WHAT TO PRODUCE
Find the lines of data that contain the string "replication", then list them.

RECORDS TO USE
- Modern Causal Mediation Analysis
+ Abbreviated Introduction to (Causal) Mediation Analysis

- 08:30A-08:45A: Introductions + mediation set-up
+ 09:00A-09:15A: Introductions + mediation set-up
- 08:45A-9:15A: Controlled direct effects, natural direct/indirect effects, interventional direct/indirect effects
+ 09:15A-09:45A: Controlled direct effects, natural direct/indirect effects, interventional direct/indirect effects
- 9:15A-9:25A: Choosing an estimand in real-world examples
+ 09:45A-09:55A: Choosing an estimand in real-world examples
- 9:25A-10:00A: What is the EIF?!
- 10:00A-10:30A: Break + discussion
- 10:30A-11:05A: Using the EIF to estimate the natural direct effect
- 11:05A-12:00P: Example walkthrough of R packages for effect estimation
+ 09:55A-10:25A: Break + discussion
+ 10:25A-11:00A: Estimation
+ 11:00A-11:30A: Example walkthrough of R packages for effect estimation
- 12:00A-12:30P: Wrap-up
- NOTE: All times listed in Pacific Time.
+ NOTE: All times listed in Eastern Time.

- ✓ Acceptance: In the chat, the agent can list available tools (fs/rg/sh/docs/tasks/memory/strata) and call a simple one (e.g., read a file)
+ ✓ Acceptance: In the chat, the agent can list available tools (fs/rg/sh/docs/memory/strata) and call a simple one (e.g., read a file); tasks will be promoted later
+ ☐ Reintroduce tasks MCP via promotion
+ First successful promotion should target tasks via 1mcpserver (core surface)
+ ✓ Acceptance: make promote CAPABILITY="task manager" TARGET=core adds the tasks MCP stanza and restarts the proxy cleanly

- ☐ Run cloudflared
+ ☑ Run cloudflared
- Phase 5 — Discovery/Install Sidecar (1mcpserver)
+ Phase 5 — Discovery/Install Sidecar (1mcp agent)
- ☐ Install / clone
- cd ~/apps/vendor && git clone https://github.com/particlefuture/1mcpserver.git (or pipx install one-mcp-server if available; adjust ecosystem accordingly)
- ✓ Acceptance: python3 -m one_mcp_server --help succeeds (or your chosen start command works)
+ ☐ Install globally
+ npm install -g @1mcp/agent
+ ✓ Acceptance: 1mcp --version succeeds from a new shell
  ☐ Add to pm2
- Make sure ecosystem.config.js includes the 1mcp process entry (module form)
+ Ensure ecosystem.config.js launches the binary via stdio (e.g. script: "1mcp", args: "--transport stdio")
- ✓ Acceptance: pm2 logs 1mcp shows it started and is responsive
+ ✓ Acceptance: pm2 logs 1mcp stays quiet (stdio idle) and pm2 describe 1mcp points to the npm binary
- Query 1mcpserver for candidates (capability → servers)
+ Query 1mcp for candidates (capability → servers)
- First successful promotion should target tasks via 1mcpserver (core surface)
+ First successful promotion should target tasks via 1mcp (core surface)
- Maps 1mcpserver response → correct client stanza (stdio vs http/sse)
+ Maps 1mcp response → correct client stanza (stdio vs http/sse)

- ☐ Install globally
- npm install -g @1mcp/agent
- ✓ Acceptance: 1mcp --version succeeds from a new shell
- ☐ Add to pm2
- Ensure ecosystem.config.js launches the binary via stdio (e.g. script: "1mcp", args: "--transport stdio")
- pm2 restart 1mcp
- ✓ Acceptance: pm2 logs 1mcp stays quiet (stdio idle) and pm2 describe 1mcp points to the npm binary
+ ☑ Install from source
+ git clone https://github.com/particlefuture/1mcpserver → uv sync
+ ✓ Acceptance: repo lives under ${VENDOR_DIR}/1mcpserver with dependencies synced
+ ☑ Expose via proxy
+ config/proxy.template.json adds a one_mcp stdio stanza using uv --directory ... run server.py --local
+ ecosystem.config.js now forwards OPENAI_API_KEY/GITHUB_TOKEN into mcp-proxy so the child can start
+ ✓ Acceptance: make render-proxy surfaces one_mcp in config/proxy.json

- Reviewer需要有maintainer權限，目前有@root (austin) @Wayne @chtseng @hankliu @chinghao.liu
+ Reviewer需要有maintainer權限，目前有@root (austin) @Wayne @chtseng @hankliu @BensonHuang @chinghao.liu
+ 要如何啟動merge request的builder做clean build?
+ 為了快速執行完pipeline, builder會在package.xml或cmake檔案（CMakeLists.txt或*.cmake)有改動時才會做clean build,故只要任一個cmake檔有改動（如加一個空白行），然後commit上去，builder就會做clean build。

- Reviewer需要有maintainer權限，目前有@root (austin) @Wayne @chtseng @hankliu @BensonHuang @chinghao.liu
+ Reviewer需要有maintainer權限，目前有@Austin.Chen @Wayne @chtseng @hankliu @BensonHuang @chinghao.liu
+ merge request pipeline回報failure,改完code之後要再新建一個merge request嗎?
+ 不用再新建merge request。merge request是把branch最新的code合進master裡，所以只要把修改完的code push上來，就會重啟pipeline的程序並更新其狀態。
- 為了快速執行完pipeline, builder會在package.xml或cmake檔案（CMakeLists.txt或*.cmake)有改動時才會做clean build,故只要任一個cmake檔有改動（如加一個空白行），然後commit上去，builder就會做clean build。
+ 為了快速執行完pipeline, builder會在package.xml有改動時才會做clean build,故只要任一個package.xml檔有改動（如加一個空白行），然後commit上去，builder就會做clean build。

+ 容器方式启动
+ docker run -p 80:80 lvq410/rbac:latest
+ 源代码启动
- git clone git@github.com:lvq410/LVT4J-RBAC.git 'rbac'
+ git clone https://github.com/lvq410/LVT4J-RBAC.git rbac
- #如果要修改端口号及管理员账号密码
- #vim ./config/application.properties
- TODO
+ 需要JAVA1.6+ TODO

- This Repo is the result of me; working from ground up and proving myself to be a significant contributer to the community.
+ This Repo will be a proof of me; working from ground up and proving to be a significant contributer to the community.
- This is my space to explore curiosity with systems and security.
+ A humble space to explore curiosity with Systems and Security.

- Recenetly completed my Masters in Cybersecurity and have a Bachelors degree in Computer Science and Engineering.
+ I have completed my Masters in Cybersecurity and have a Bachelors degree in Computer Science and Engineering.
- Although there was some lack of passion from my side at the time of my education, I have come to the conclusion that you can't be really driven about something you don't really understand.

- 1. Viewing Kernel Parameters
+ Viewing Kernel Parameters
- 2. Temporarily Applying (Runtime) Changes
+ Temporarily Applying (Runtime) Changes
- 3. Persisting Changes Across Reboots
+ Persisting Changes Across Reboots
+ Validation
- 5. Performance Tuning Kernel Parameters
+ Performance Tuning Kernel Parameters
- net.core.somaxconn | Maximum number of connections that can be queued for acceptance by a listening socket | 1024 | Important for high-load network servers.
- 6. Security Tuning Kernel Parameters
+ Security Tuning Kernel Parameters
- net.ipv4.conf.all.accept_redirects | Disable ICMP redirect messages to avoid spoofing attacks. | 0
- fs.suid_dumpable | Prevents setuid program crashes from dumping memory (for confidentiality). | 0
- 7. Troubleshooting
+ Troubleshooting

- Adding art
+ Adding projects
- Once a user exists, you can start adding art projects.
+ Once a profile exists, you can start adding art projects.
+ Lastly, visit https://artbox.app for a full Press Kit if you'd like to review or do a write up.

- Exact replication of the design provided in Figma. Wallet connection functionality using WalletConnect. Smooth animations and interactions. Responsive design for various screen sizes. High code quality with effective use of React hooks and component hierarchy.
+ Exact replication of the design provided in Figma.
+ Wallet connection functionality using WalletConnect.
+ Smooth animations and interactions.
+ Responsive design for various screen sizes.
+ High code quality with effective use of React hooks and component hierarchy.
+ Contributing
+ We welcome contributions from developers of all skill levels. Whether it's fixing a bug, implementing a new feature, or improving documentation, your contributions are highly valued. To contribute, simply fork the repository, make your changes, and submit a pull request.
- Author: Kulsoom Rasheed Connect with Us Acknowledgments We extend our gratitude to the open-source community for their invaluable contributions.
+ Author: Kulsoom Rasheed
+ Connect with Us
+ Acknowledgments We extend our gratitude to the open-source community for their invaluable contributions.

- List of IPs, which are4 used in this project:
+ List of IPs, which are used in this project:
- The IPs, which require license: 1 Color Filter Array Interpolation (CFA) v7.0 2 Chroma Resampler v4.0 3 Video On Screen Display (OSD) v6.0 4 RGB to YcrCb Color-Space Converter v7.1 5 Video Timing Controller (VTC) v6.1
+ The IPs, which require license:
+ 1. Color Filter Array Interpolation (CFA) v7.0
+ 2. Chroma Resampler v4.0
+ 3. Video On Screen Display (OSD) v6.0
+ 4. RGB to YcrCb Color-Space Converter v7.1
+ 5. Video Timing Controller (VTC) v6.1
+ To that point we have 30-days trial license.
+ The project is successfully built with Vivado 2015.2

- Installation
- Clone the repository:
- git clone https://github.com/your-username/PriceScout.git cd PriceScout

TASK OUTPUT
- Exact replication of the design provided in Figma. Wallet connection functionality using WalletConnect. Smooth animations and interactions. Responsive design for various screen sizes. High code quality with effective use of React hooks and component hierarchy.
+ Exact replication of the design provided in Figma.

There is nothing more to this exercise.